> [ASSIGNMENT]: Starting from the line containing "display:flex; gap:10px; padding-top:5px;", give again every line through the end of the entries, word for word. Pictures stay out of the copy.

(DATA EXCERPTS begins)

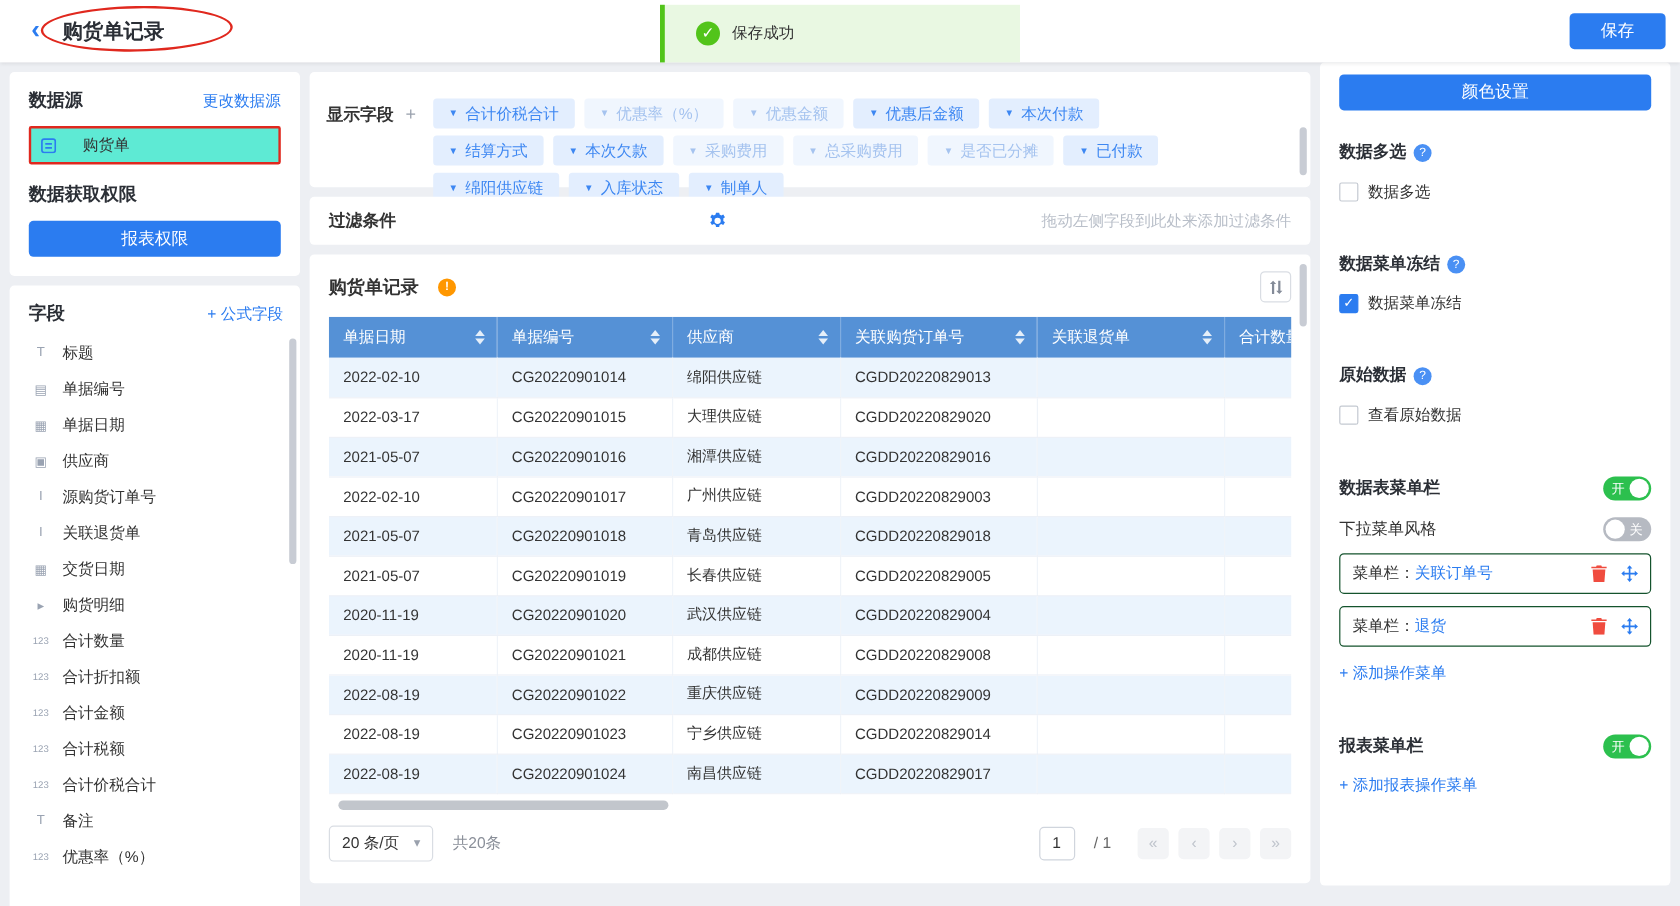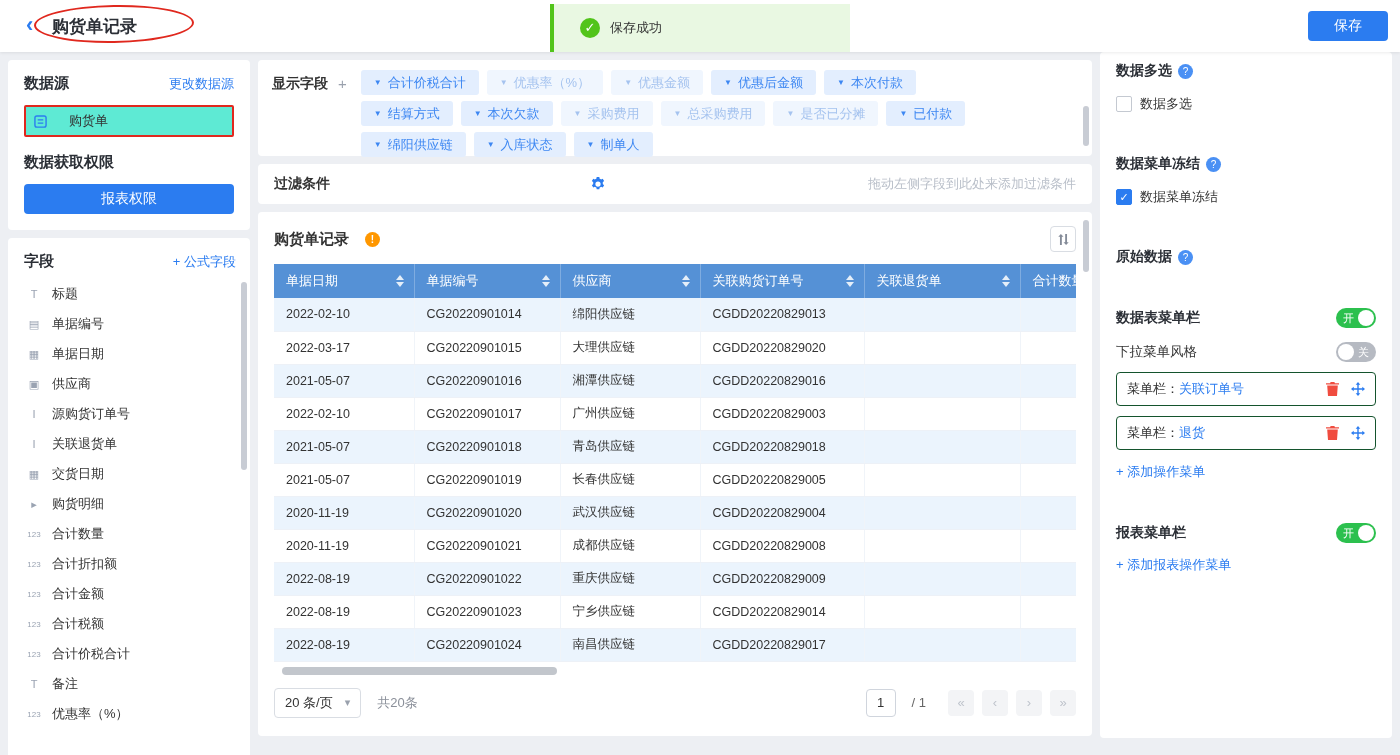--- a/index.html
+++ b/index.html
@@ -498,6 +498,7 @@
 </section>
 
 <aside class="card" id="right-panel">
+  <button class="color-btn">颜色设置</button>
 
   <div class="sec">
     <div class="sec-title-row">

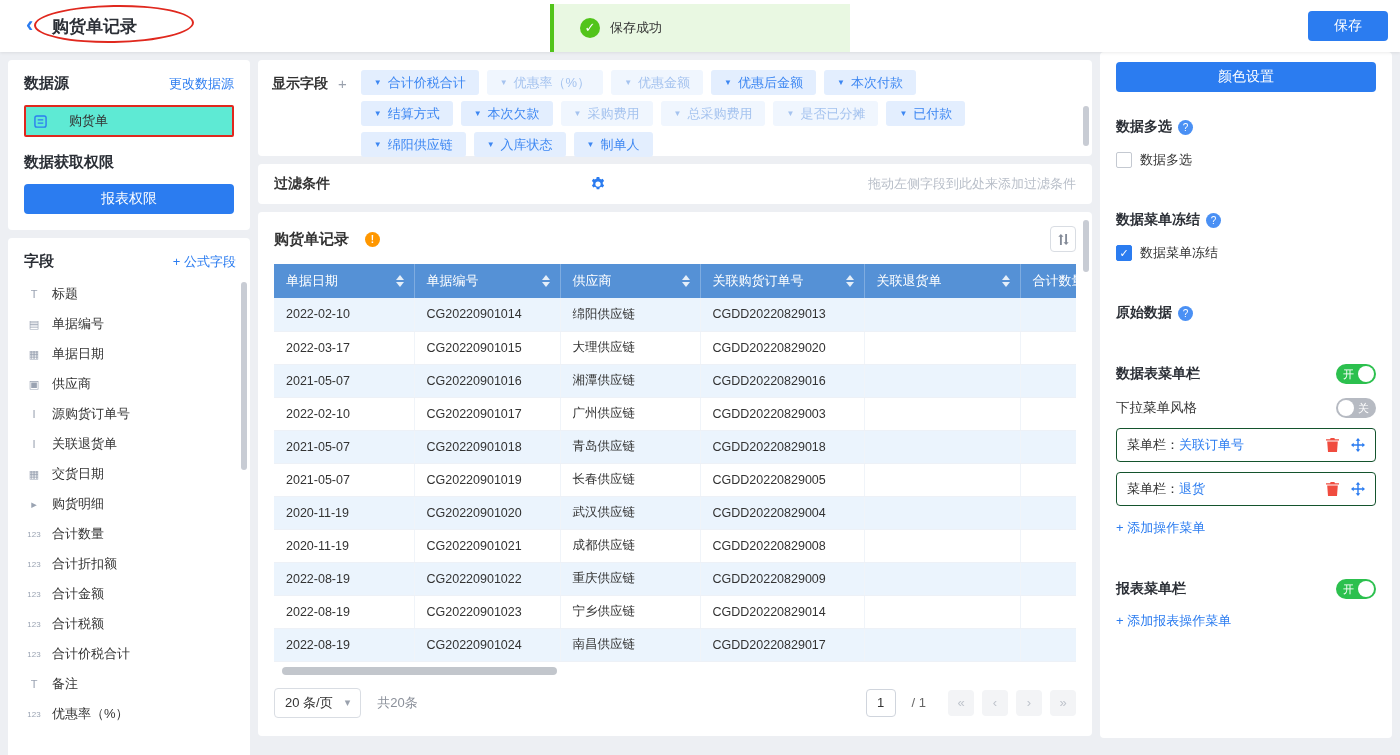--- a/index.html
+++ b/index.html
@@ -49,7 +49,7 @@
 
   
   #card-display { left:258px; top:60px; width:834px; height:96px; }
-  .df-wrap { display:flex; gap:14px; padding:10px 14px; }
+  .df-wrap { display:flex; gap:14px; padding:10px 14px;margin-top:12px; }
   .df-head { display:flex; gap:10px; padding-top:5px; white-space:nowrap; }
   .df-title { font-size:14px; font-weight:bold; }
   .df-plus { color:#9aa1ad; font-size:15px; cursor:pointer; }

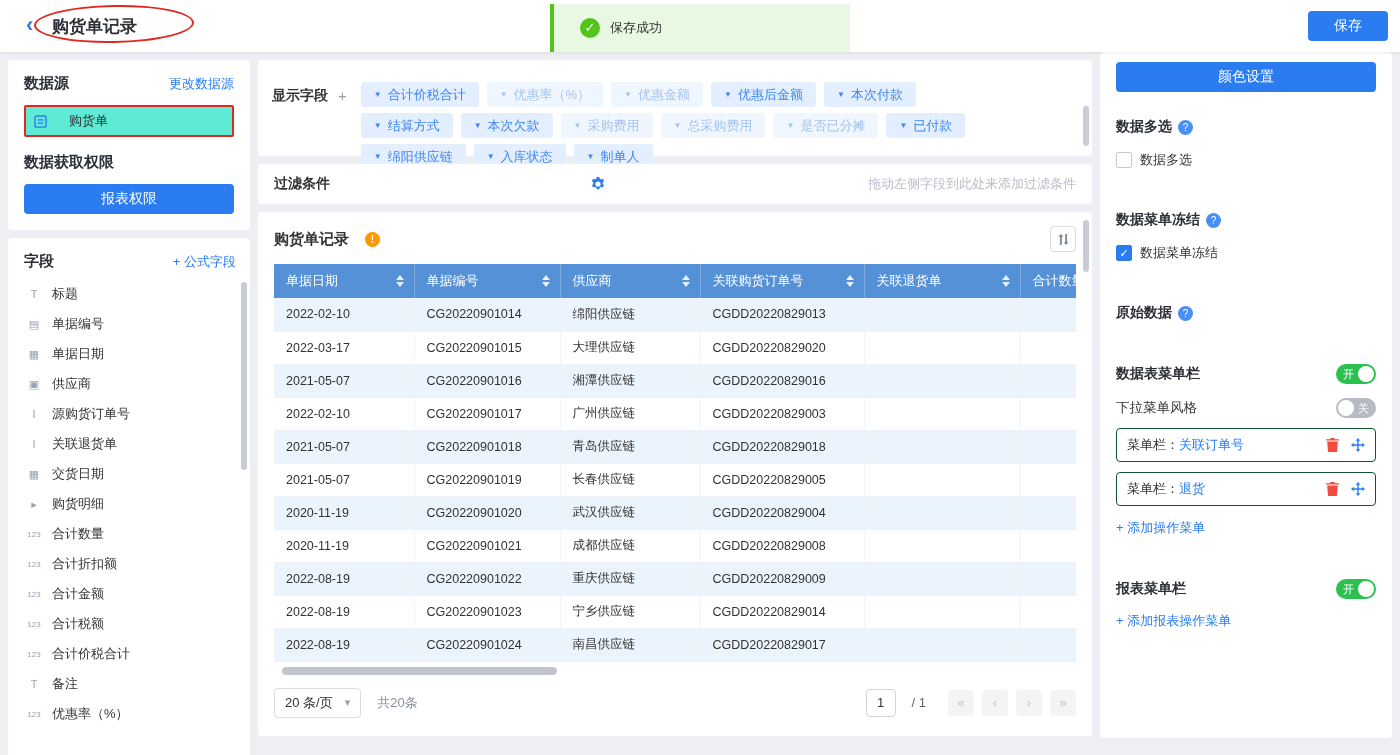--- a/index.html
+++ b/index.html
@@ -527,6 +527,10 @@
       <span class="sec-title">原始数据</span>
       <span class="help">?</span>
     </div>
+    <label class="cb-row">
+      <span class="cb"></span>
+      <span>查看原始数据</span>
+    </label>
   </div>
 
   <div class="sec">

(DATA EXCERPTS ends)

> [TASK RESPONSE]:
   .df-head { display:flex; gap:10px; padding-top:5px; white-space:nowrap; }
   .df-title { font-size:14px; font-weight:bold; }
   .df-plus { color:#9aa1ad; font-size:15px; cursor:pointer; }

--- a/index.html
+++ b/index.html
@@ -527,6 +527,10 @@
       <span class="sec-title">原始数据</span>
       <span class="help">?</span>
     </div>
+    <label class="cb-row">
+      <span class="cb"></span>
+      <span>查看原始数据</span>
+    </label>
   </div>
 
   <div class="sec">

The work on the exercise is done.